Takahira Ogawa, director of the sovereign credit ratings division at Standard & Poor’s, said he has no plans to revise credit ratings for Japan despite the rising tension in the region.

“When North Korea launched a missile in 1998, there was a great impact from the political aspect but there was almost none in terms of macroeconomics,” said Ogawa. “That is likely to be the case this time as well.”

Any such revision in Japan’s credit rating would only happen if a North Korean attack on Japan takes place or if the two countries go to war, Ogawa said.

Hiroki Shimazu, market economist at Mizuho Securities Co., agreed with that coolheaded assessment, saying the launches will not have a big impact on the stock market unless Pyongyang fires missiles every day.

“The market responded in a fashion typical to such incidents. Dollars and bonds were purchased and stocks sold,” said Shimazu.

The dollar was trading at 114.72 against the yen on the Tokyo foreign-exchange market at 3 p.m. Wednesday, up 0.16 from late European trading.
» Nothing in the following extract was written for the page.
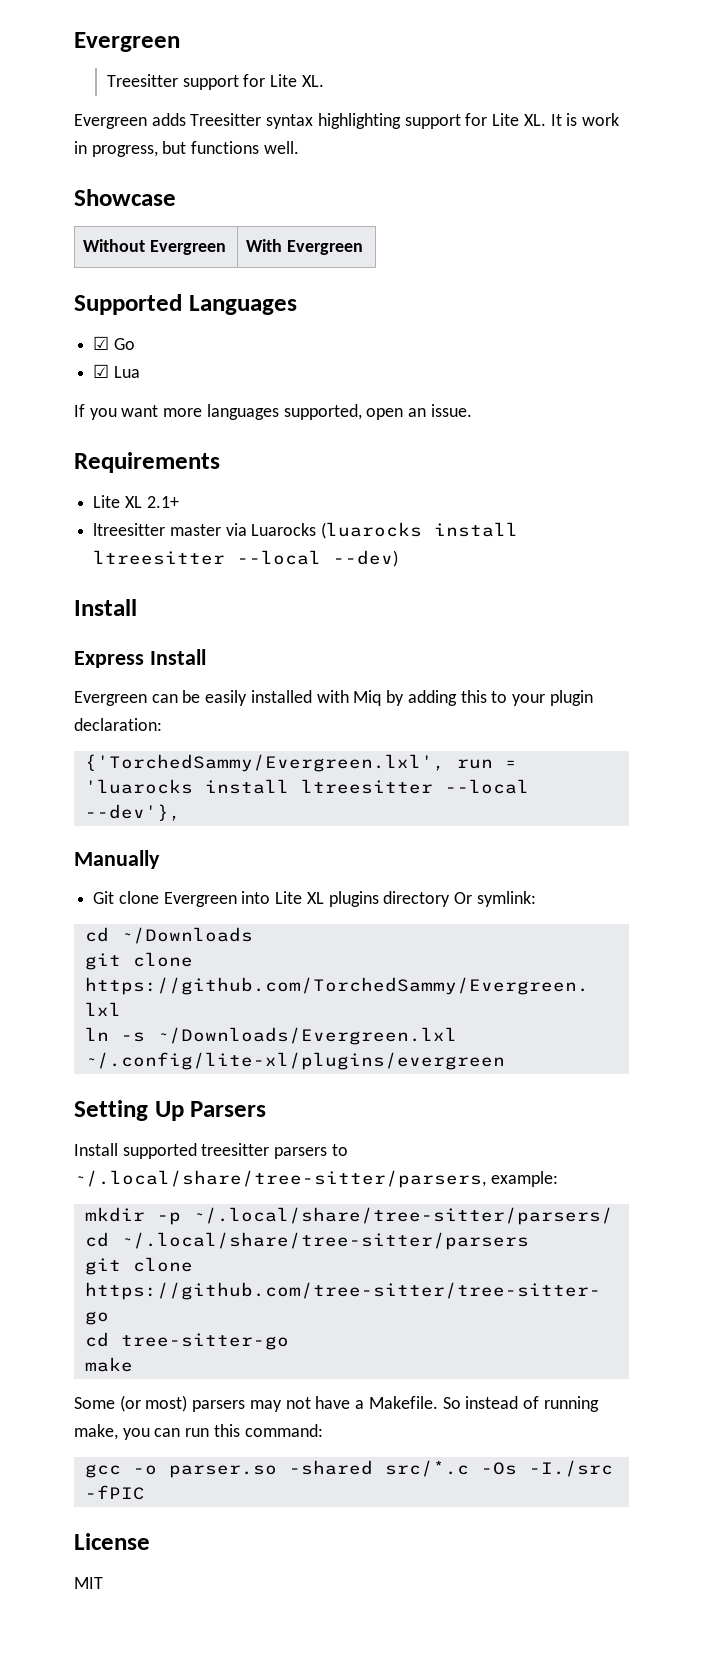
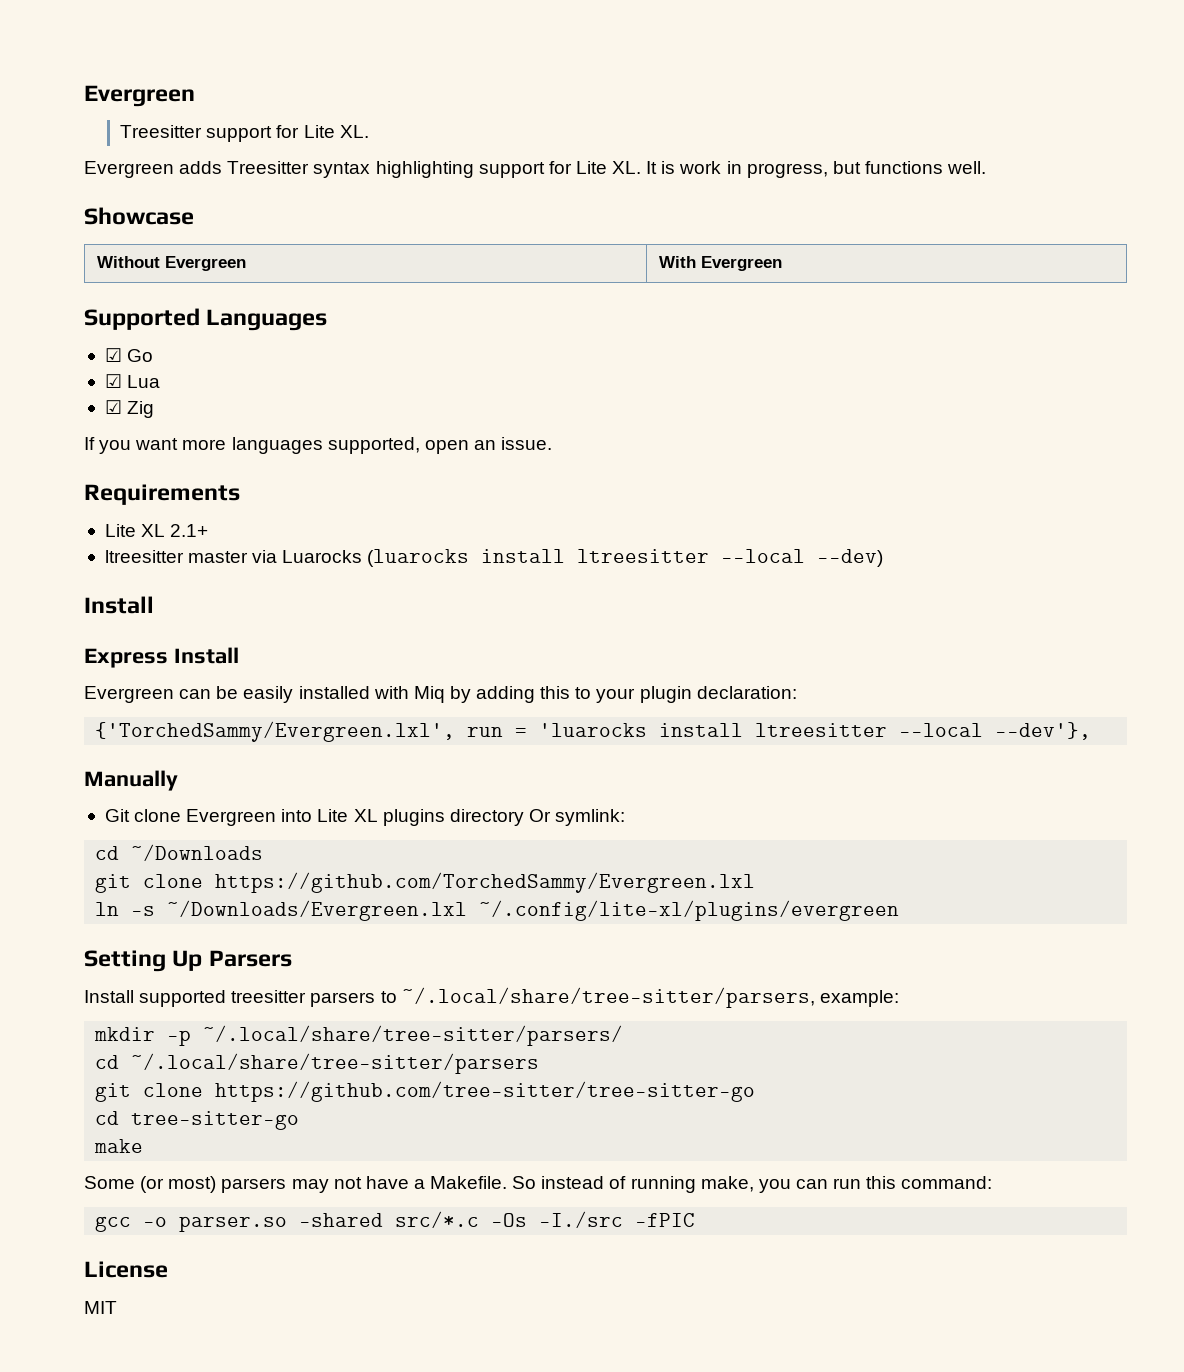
(140, 372) none -> [104,400,155,418] // ☑ Zig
The euro climbed to $1.2834, from $1.2798.

Japan’s 10-year government bond rose to 1.9700 percent, from Tuesday’s finish of 1.9650 percent.

Investors are more interested in the fundamentals of the Japanese economy than geopolitical risks, Shimazu said, adding that U.S. employment figures, which will be released Friday, are likely to have a greater impact on the market next week than the missile launches.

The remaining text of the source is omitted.